▶ ASSIGNMENT
From the first line to the last, copy the data exactly and drop the pictures.

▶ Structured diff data
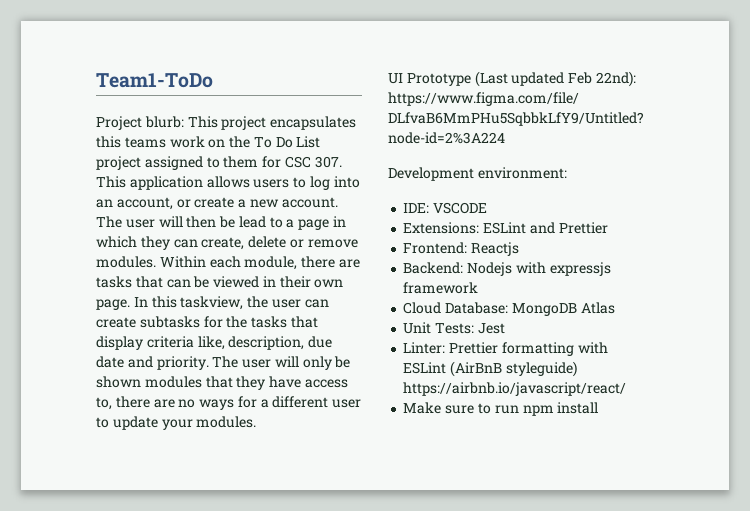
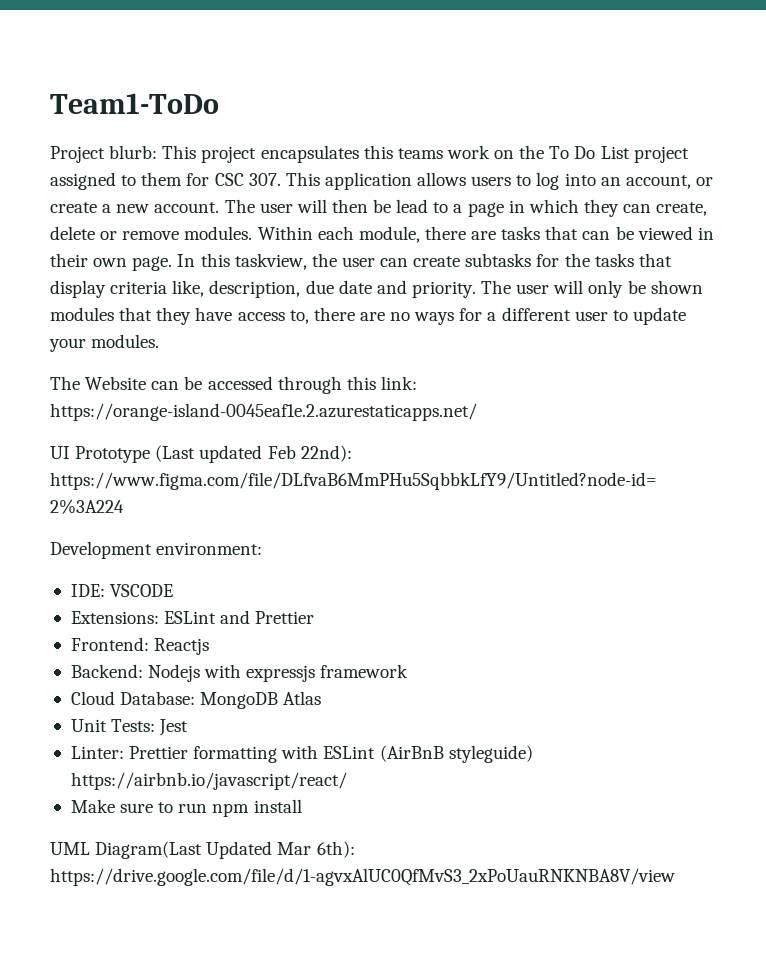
+ The Website can be accessed through this link: https://orange-island-0045eaf1e.2.azurestaticapps.net/
+ UML Diagram(Last Updated Mar 6th): https://drive.google.com/file/d/1-agvxAlUC0QfMvS3_2xPoUauRNKNBA8V/view

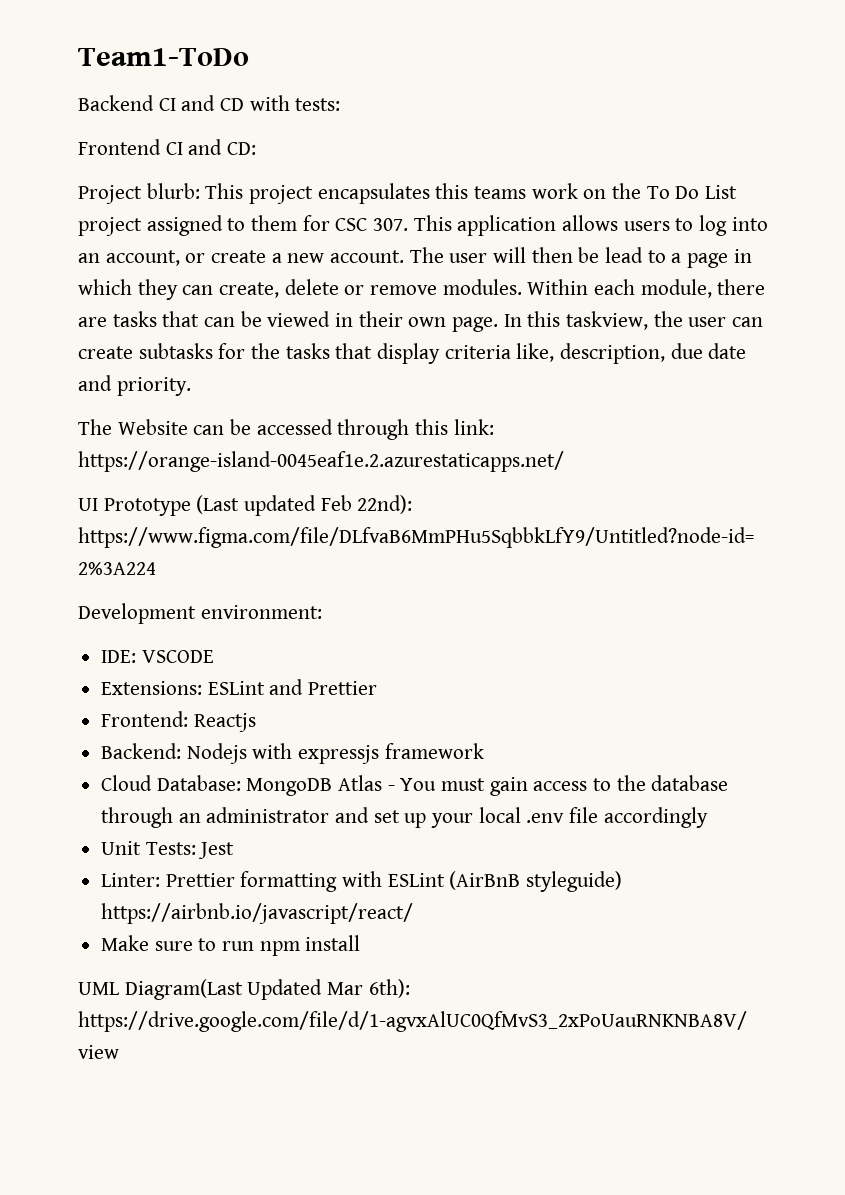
+ Backend CI and CD with tests:
+ Frontend CI and CD:
- The user will only be shown modules that they have access to, there are no ways for a different user to update your modules.
- Cloud Database: MongoDB Atlas
+ Cloud Database: MongoDB Atlas - You must gain access to the database through an administrator and set up your local .env file accordingly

▶ YOUR RESPONSE
+ The Website can be accessed through this link: https://orange-island-0045eaf1e.2.azurestaticapps.net/
+ UML Diagram(Last Updated Mar 6th): https://drive.google.com/file/d/1-agvxAlUC0QfMvS3_2xPoUauRNKNBA8V/view

+ Backend CI and CD with tests:
+ Frontend CI and CD:
- The user will only be shown modules that they have access to, there are no ways for a different user to update your modules.
- Cloud Database: MongoDB Atlas
+ Cloud Database: MongoDB Atlas - You must gain access to the database through an administrator and set up your local .env file accordingly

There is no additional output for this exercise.